The expected output is the data below, character for character, without its pictures.

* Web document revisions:
Content starts

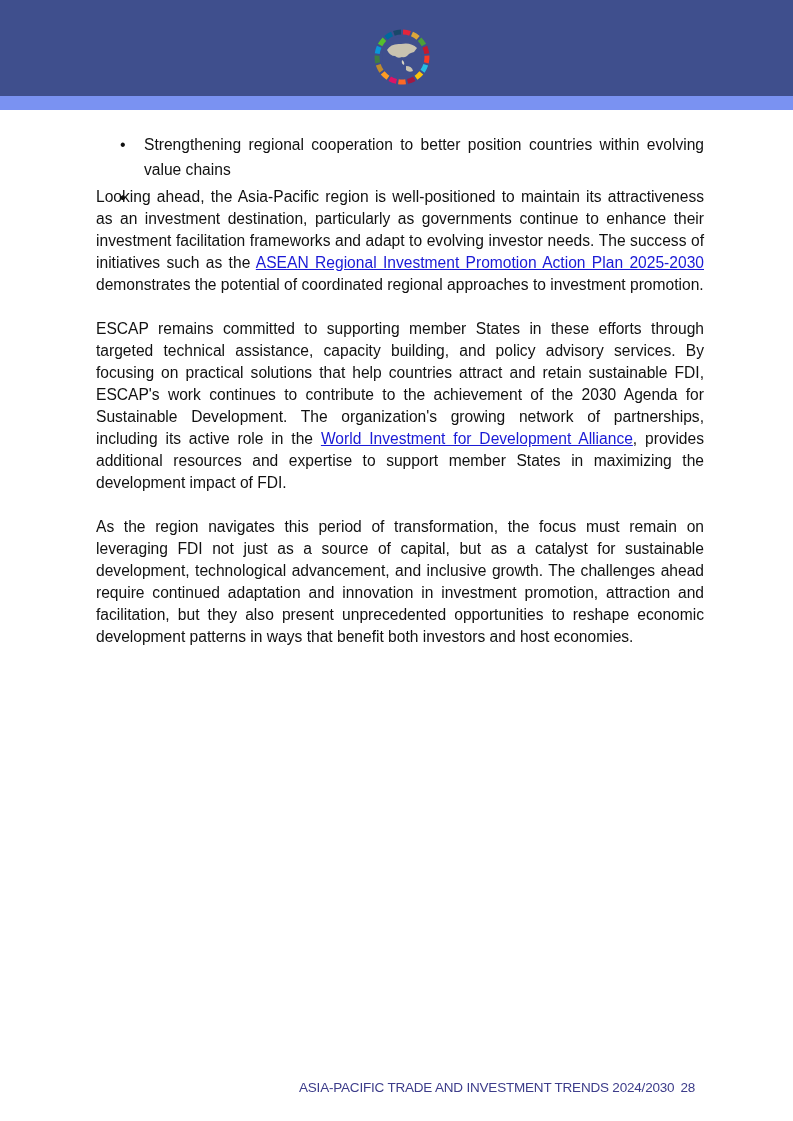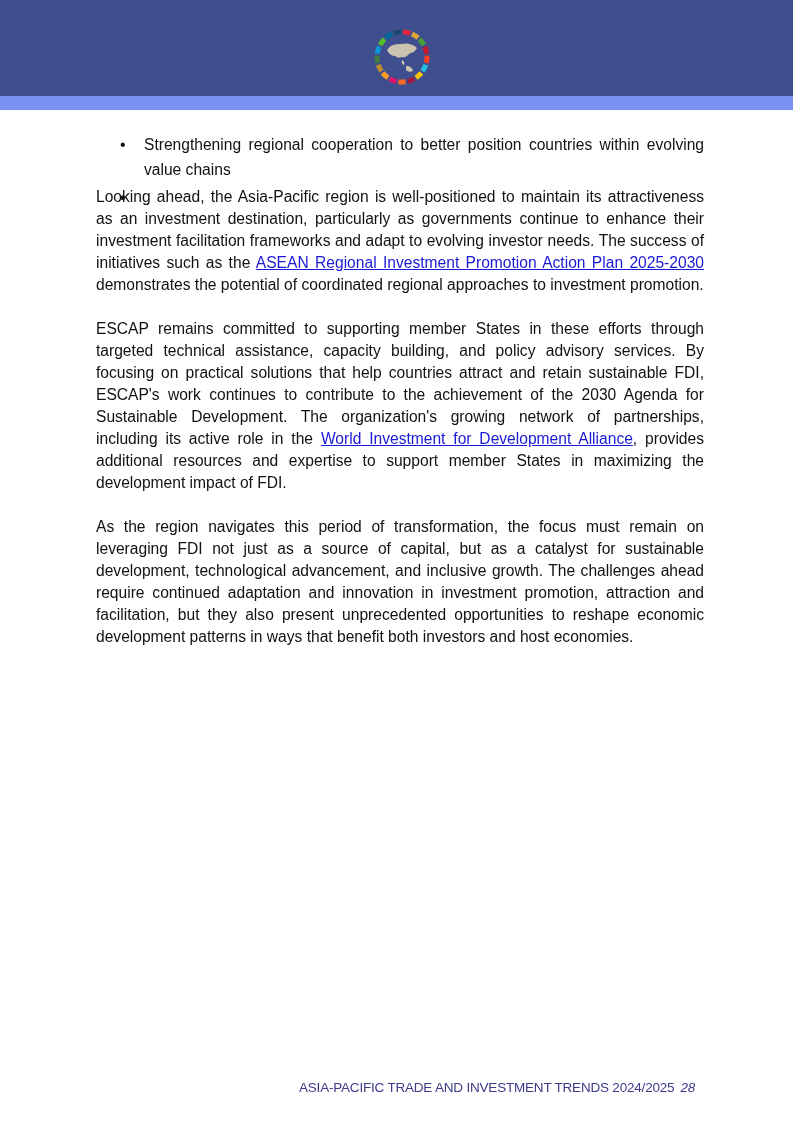--- a/index.html
+++ b/index.html
@@ -66,7 +66,7 @@
 </div>
 
 <div class="footer">
-  <span>ASIA-PACIFIC TRADE AND INVESTMENT TRENDS 2024/2025</span><span class="page-num">28</span>
+  <span>ASIA-PACIFIC TRADE AND INVESTMENT TRENDS 2024/2030</span><span class="page-num">28</span>
 </div>
 
 </body></html>

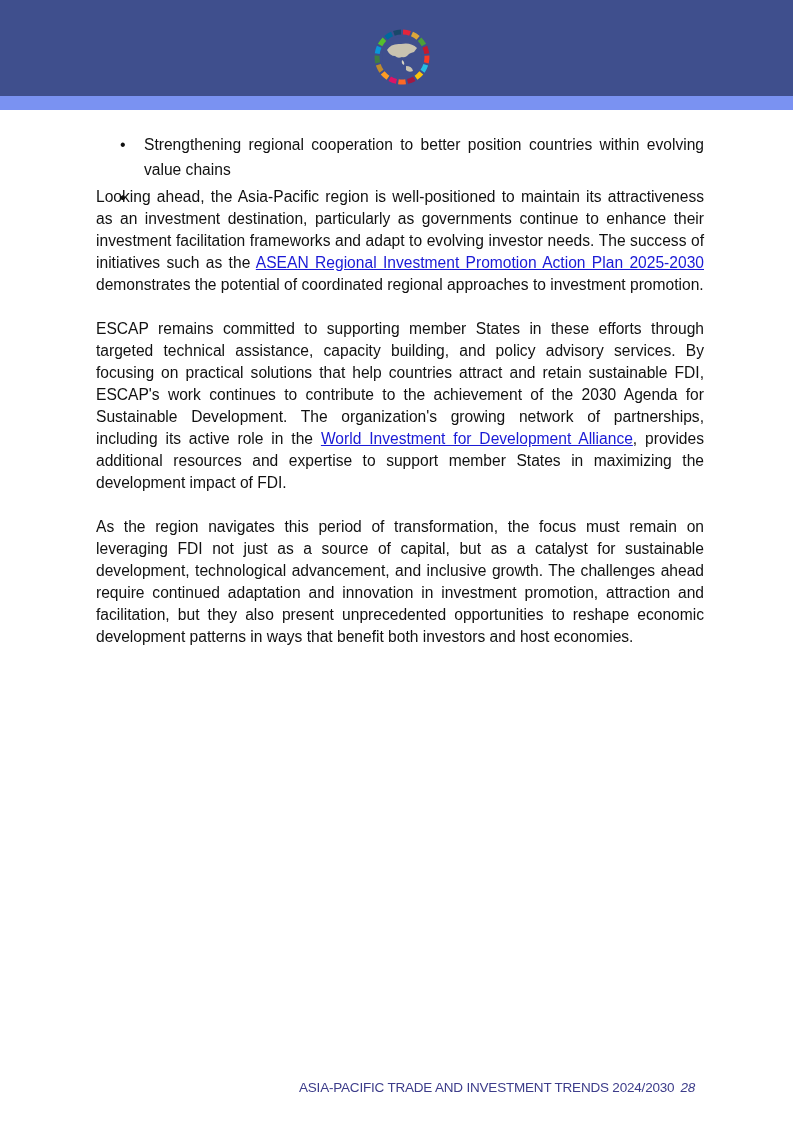--- a/index.html
+++ b/index.html
@@ -17,7 +17,7 @@
     a.link { color: #1a1ad6; text-decoration: underline; }
     .footer { position: absolute; left: 0; top: 1080px; width: 695px; text-align: right;
               font-size: 13.5px; color: #3c3c8a; letter-spacing: -0.2px; }
-    .footer .page-num { margin-left: 6px; font-style: italic; }
+    .footer .page-num { margin-left: 6px; }
   </style>
 </head>
 <body>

Content ends

* Response box:
--- a/index.html
+++ b/index.html
@@ -66,7 +66,7 @@
 </div>
 
 <div class="footer">
-  <span>ASIA-PACIFIC TRADE AND INVESTMENT TRENDS 2024/2025</span><span class="page-num">28</span>
+  <span>ASIA-PACIFIC TRADE AND INVESTMENT TRENDS 2024/2030</span><span class="page-num">28</span>
 </div>
 
 </body></html>

--- a/index.html
+++ b/index.html
@@ -17,7 +17,7 @@
     a.link { color: #1a1ad6; text-decoration: underline; }
     .footer { position: absolute; left: 0; top: 1080px; width: 695px; text-align: right;
               font-size: 13.5px; color: #3c3c8a; letter-spacing: -0.2px; }
-    .footer .page-num { margin-left: 6px; font-style: italic; }
+    .footer .page-num { margin-left: 6px; }
   </style>
 </head>
 <body>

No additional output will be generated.